== Data to process ==
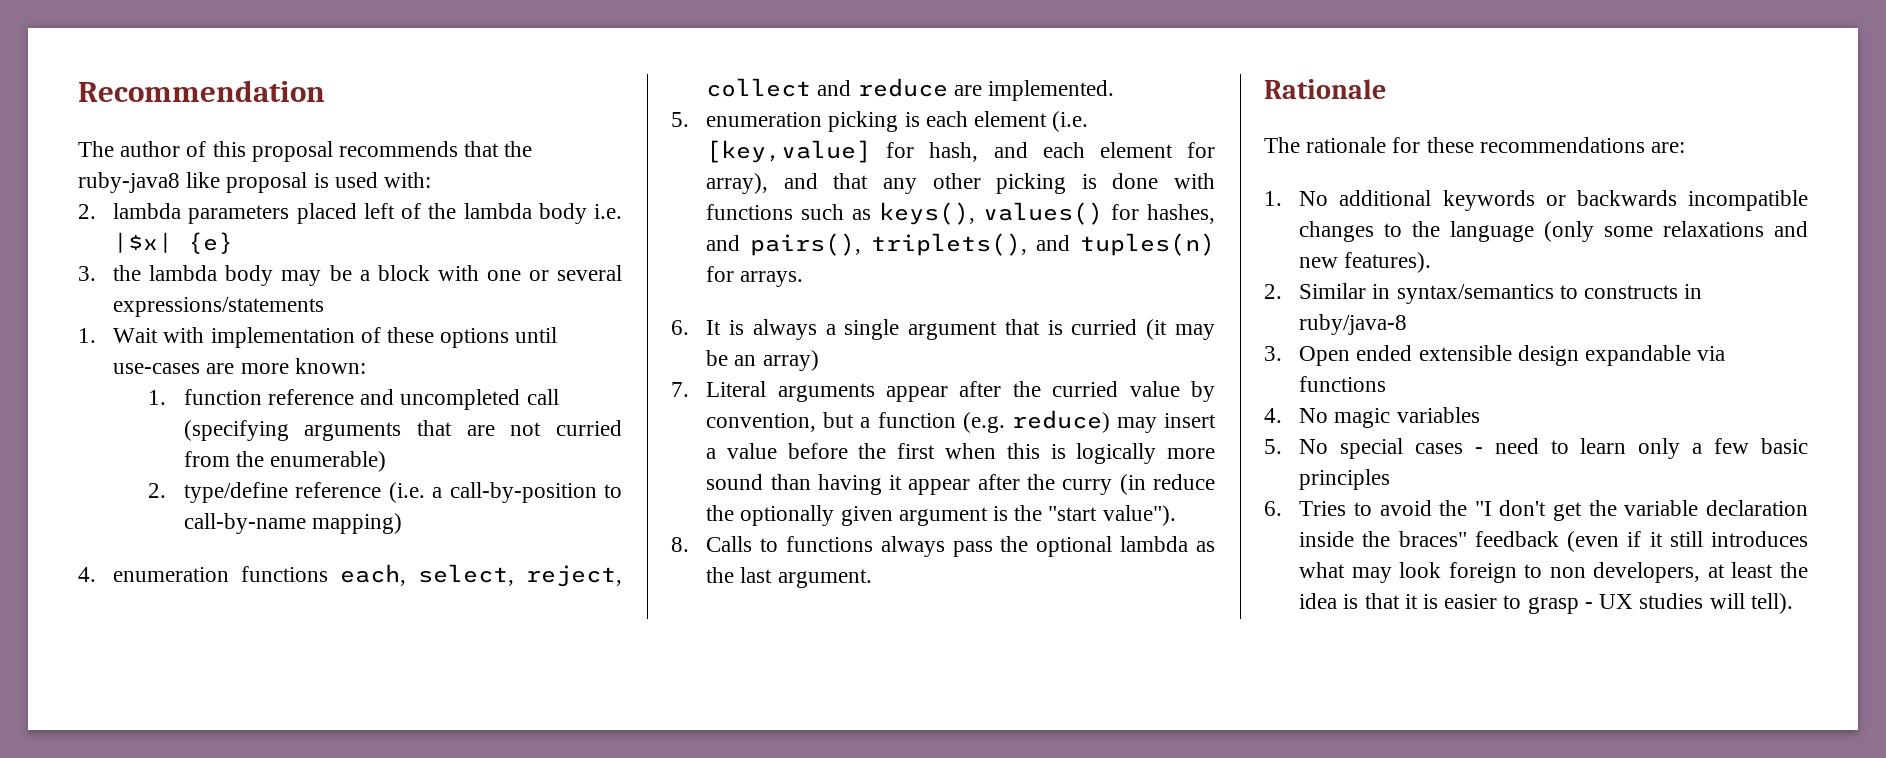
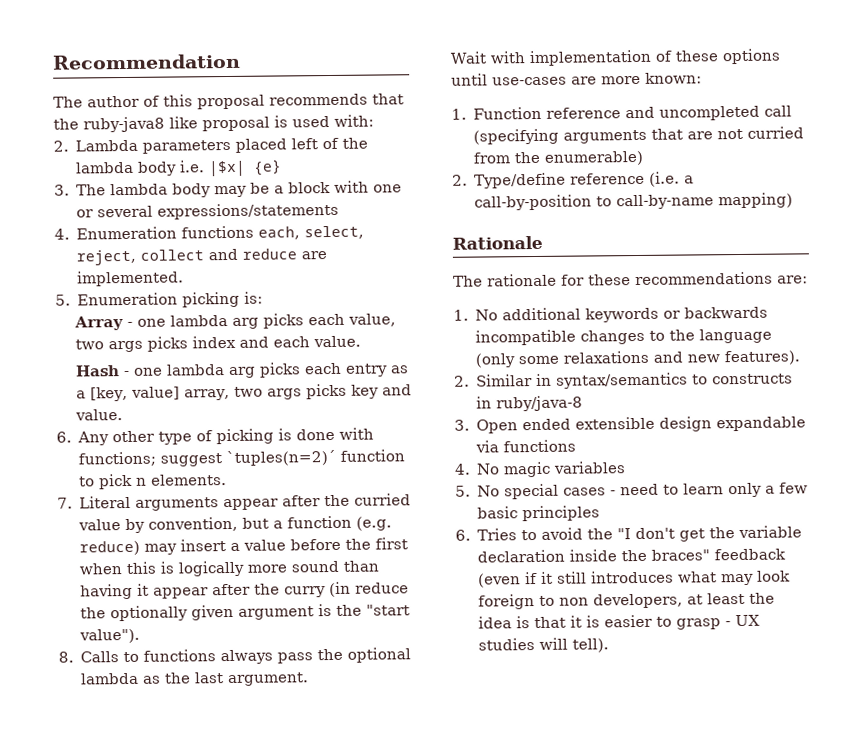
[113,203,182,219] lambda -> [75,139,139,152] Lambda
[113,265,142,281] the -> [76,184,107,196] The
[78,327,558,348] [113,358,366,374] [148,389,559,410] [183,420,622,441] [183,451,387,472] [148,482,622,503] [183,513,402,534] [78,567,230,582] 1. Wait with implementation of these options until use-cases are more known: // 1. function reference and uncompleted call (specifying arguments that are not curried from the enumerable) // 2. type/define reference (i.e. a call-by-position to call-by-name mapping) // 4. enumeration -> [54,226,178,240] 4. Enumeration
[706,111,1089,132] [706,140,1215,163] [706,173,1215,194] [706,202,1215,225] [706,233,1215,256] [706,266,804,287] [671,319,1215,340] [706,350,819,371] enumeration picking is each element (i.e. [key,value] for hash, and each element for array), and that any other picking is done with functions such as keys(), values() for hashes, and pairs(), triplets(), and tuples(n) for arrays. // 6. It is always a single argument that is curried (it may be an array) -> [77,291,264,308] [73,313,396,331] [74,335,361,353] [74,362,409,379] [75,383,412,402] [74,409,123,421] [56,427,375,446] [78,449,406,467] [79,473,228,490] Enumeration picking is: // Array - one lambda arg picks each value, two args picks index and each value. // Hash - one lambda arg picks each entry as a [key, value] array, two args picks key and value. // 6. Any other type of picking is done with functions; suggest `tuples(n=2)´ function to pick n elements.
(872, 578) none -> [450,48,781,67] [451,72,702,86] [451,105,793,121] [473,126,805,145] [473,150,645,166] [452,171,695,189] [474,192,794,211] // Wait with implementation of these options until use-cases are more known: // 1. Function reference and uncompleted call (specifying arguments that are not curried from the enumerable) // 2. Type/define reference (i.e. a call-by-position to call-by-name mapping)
===
Task directions:
Repeat each of the records exactly as written, except for the pictures, which are to be left out.

Result for this exercise:
[113,203,182,219] lambda -> [75,139,139,152] Lambda
[113,265,142,281] the -> [76,184,107,196] The
[78,327,558,348] [113,358,366,374] [148,389,559,410] [183,420,622,441] [183,451,387,472] [148,482,622,503] [183,513,402,534] [78,567,230,582] 1. Wait with implementation of these options until use-cases are more known: // 1. function reference and uncompleted call (specifying arguments that are not curried from the enumerable) // 2. type/define reference (i.e. a call-by-position to call-by-name mapping) // 4. enumeration -> [54,226,178,240] 4. Enumeration
[706,111,1089,132] [706,140,1215,163] [706,173,1215,194] [706,202,1215,225] [706,233,1215,256] [706,266,804,287] [671,319,1215,340] [706,350,819,371] enumeration picking is each element (i.e. [key,value] for hash, and each element for array), and that any other picking is done with functions such as keys(), values() for hashes, and pairs(), triplets(), and tuples(n) for arrays. // 6. It is always a single argument that is curried (it may be an array) -> [77,291,264,308] [73,313,396,331] [74,335,361,353] [74,362,409,379] [75,383,412,402] [74,409,123,421] [56,427,375,446] [78,449,406,467] [79,473,228,490] Enumeration picking is: // Array - one lambda arg picks each value, two args picks index and each value. // Hash - one lambda arg picks each entry as a [key, value] array, two args picks key and value. // 6. Any other type of picking is done with functions; suggest `tuples(n=2)´ function to pick n elements.
(872, 578) none -> [450,48,781,67] [451,72,702,86] [451,105,793,121] [473,126,805,145] [473,150,645,166] [452,171,695,189] [474,192,794,211] // Wait with implementation of these options until use-cases are more known: // 1. Function reference and uncompleted call (specifying arguments that are not curried from the enumerable) // 2. Type/define reference (i.e. a call-by-position to call-by-name mapping)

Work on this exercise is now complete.